Stuart Varney interviews Dr. Sobel on Fox Business News

Is Wal-Mart so bad?
Professor's study in the spotlight

Dr. Russell S. Sobel, James Clark Coffman Distinguished Chair and Professor of Economics, is back in the spotlight with local and national media coverage about his study of how Wal-Mart affects the U.S. small business sector.

The study, co-authored with graduate student Andrea Dean, “Has Wal-Mart Buried Mom and Pop?: The Impact of Wal-Mart on Self Employment and Small Establishments in the United States” is forthcoming in a top 50 economics journal, Economic Inquiry.  The study examines several different measures of small, “mom and pop,” business activity across the United States through time to see the impact of Wal-Mart. 

“We examined the data everyway possible, and the answer is clear: Wal-Mart’s presence simply has had no impact on the overall size, or profitability, of the U.S. small business sector,” Sobel said.  “Instead, Wal-Mart unleashes a process economists call ‘creative destruction’ such as when the automobile replaced the horse and buggy industry, or CDs replaced vinyl records.  While some small businesses fail, others rise in their place.” 

He points to Morgantown, the downtown area around West Virginia University, as an example of where some businesses shut down and other new small businesses are now in their place.  “It is important to remember that Wal-Mart doesn't put anyone out of business—consumers do,” he said. “They choose to shop at new Wal-Mart stores instead of the old mom and pop stores because they save money.  And this is money consumers can now spend on other items, creating opportunities for new small businesses to open.”

Sobel said he became interested in the topic when he was serving as director of the WVU Entrepreneurship Center, helping people open small businesses on a daily basis.  There were often discussions of how Wal-Mart harmed the small business sector, and he was interested in actually looking at the data and evidence on the issue.  The good news, said Sobel, “is that it’s just as easy to be a small entrepreneur today as it was in the past.”
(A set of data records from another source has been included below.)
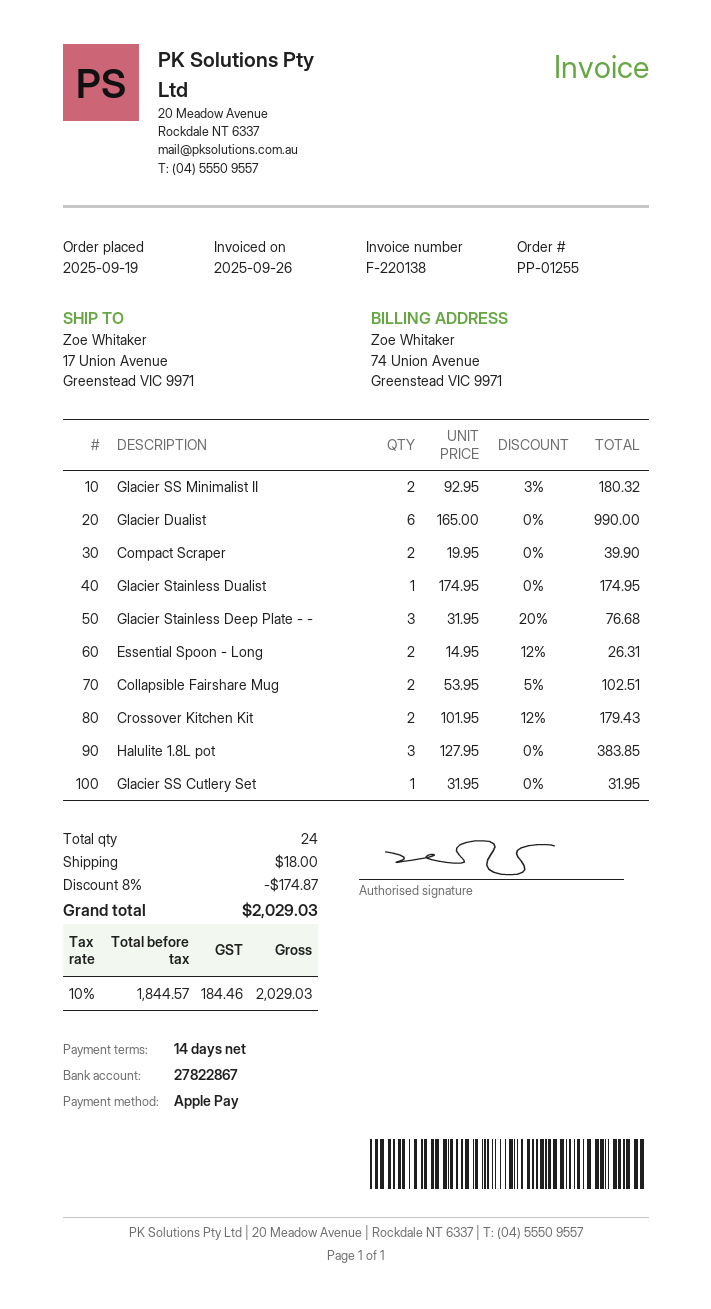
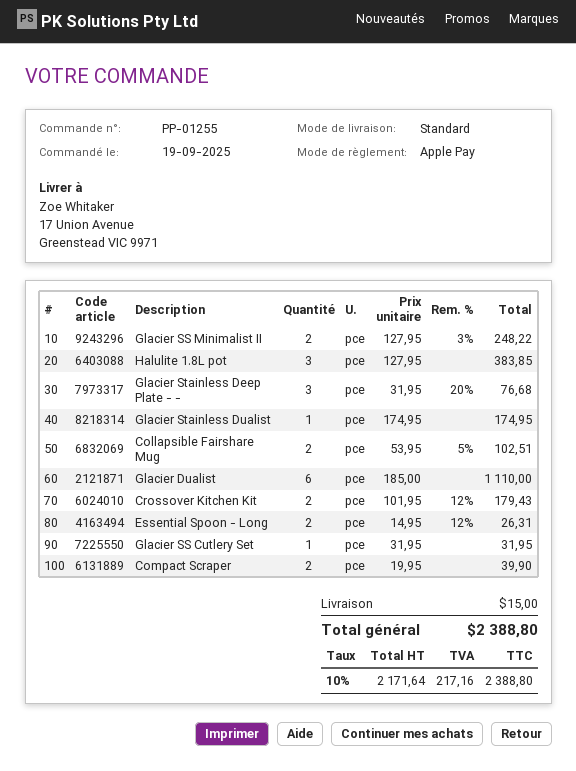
Glacier SS Minimalist II: 2 x 92.95 - 3% = 180.32 -> 2 x 127.95 - 3% = 248.22
Glacier Dualist: 6 x 165.00 = 990.00 -> 6 x 185.00 = 1110.00
discount: 8% = 174.87 -> none
shipping: 18.00 -> 15.00
net: 1844.57 -> 2171.64
tax: 10% = 184.46 -> 10% = 217.16
total: 2029.03 -> 2388.80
The flurry of publicity over their article began with a request to write a version more readable by the general public for the Cato Institute’s Regulation magazine.  Soon he had requests for radio interviews from California and Canada, and U.S News and World Report covered the article.  Most recently he was interviewed locally by Hoppy Kercheval, The State Journal, and even had a national TV appearance on  Fox Business News where he was interviewed by Stuart Varney.

Copies of some of these interviews, along with the original article is available on Dr. Sobel’s website.

This is not the first of Dr. Sobel’s research that has drawn national attention.  His work on FEMA disaster relief and on safety in NASCAR racing have both garnered similar attention.